Gunmen abducted four Catholic nuns on Sunday in Imo State, southeastern Nigeria where kidnappings for ransom are common, police said on Monday.
"Four sisters from the Catholic Church have been kidnapped," Imo police spokesman Michael Abattam told AFP.
Mr Abattam claimed the nuns were abducted on Sunday near the town of Okigwe on their way to mass.
“We are on the trail of the kidnappers with a view to freeing the victims,” he added.
No group has yet claimed responsibility for the kidnapping.
Kidnappings are frequent in Africa's most populous country, hit by a serious economic crisis and grappling with near-generalized crime.
While some hostages are sometimes killed, most are released after payment of a ransom.

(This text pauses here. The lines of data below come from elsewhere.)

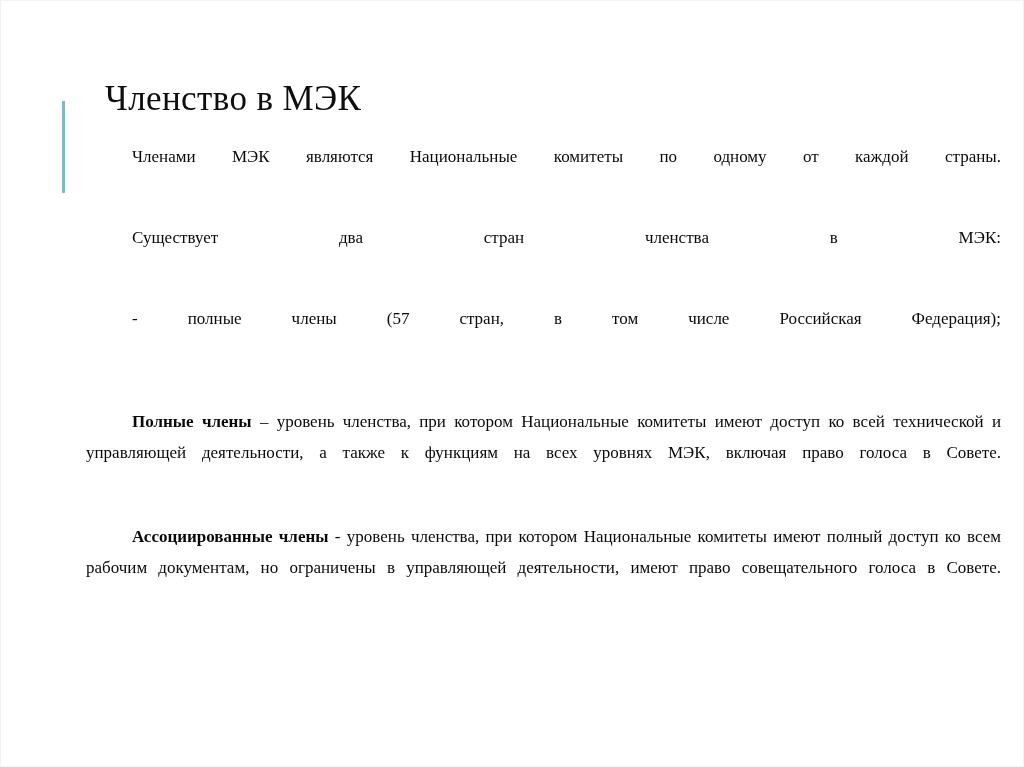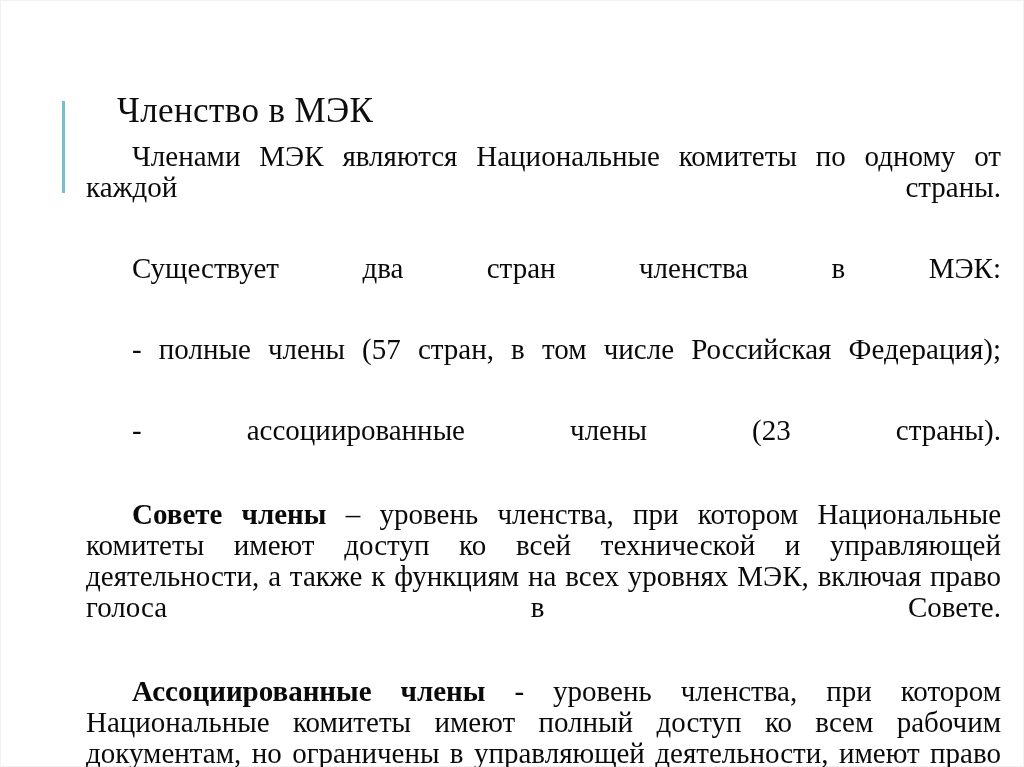"Членство в МЭК" #title { margin: 16px -> 4px }
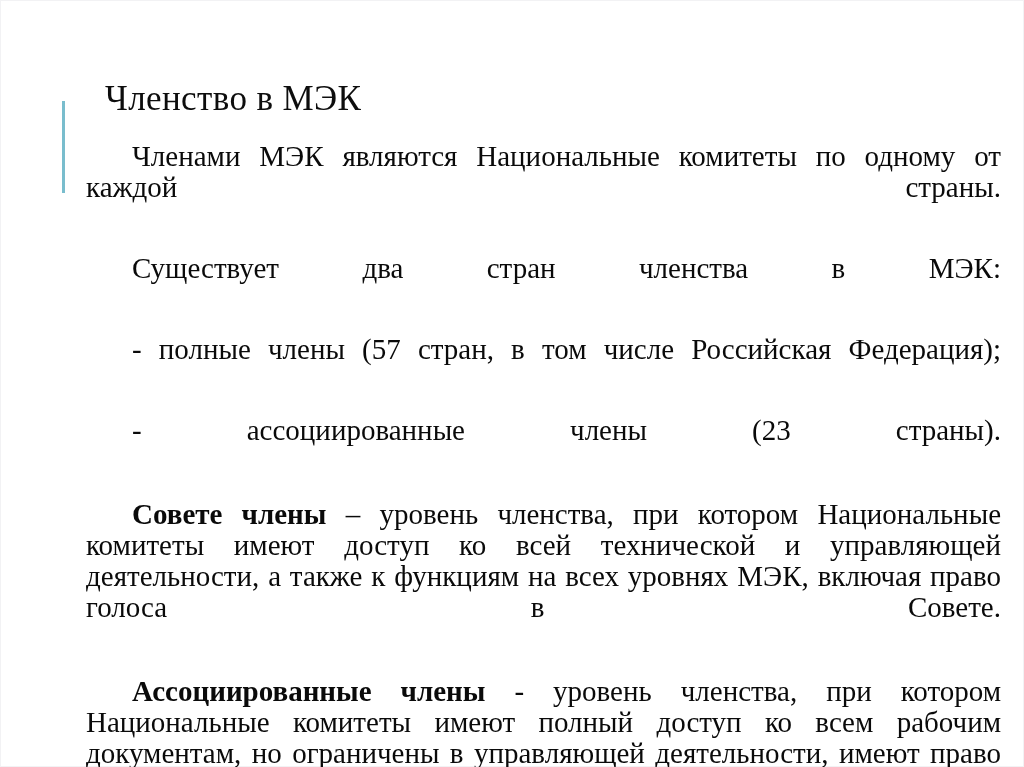"Членами МЭК являются Национальные" p.para { font-size: 29px -> 17px }
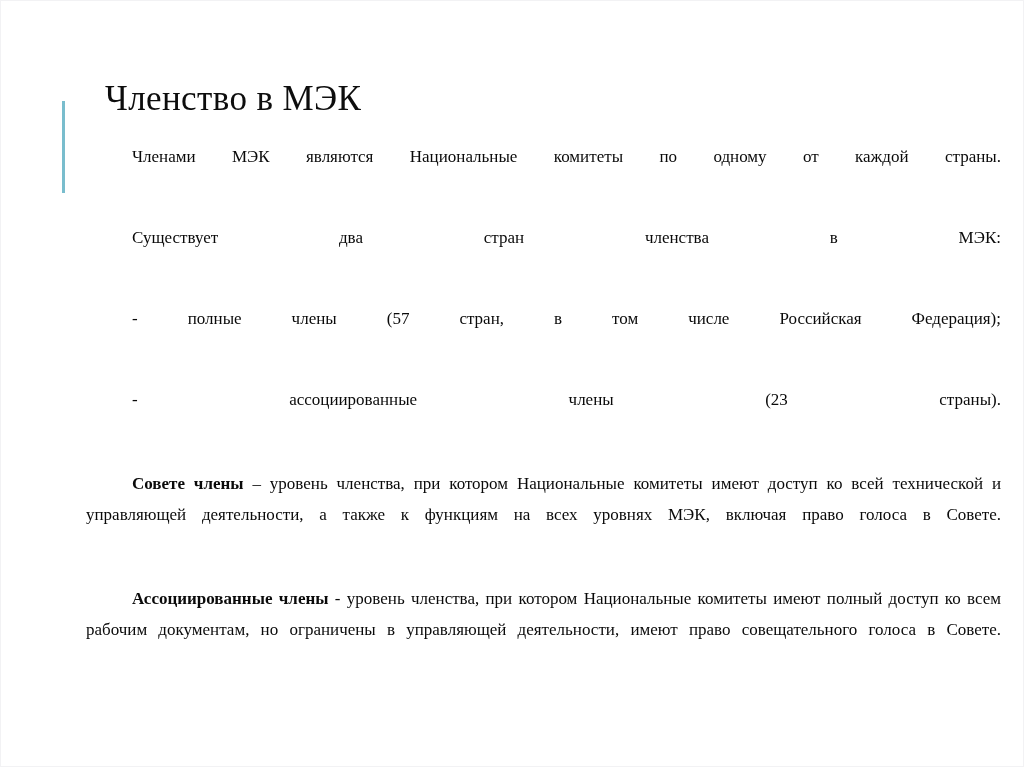"- ассоциированные члены (23 страны)." p.para { html: <p>- ассоциированные члены (23 страны).</p> -> none }
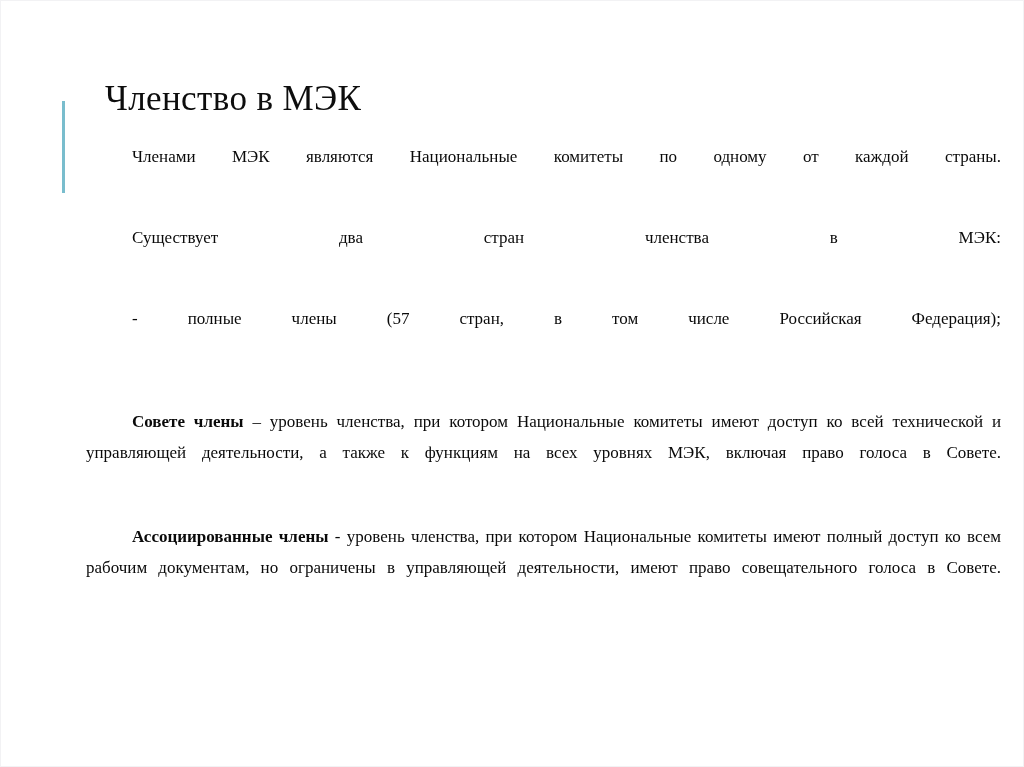"Совете члены" span.lead { text: Совете -> Полные }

In recent months, the clergy have been increasingly targeted by criminals a priori not for religious or ideological reasons, but rather because the Church is perceived to have the ability to mobilize the faithful to pay the ransoms.
Southeast Nigeria is also experiencing an upsurge in violence blamed on the Independence Movement for the Indigenous Peoples of Biafra (Ipob). The Ipob, which seeks to see the rebirth of a separate state for the Igbo ethnic group, has repeatedly denied responsibility for the violence in the region.
The proclamation of independence by the Republic of Biafra led to a 30-month civil war between 1967 and 1970. The conflict left more than a million dead, mostly Igbo, mostly from starvation and disease.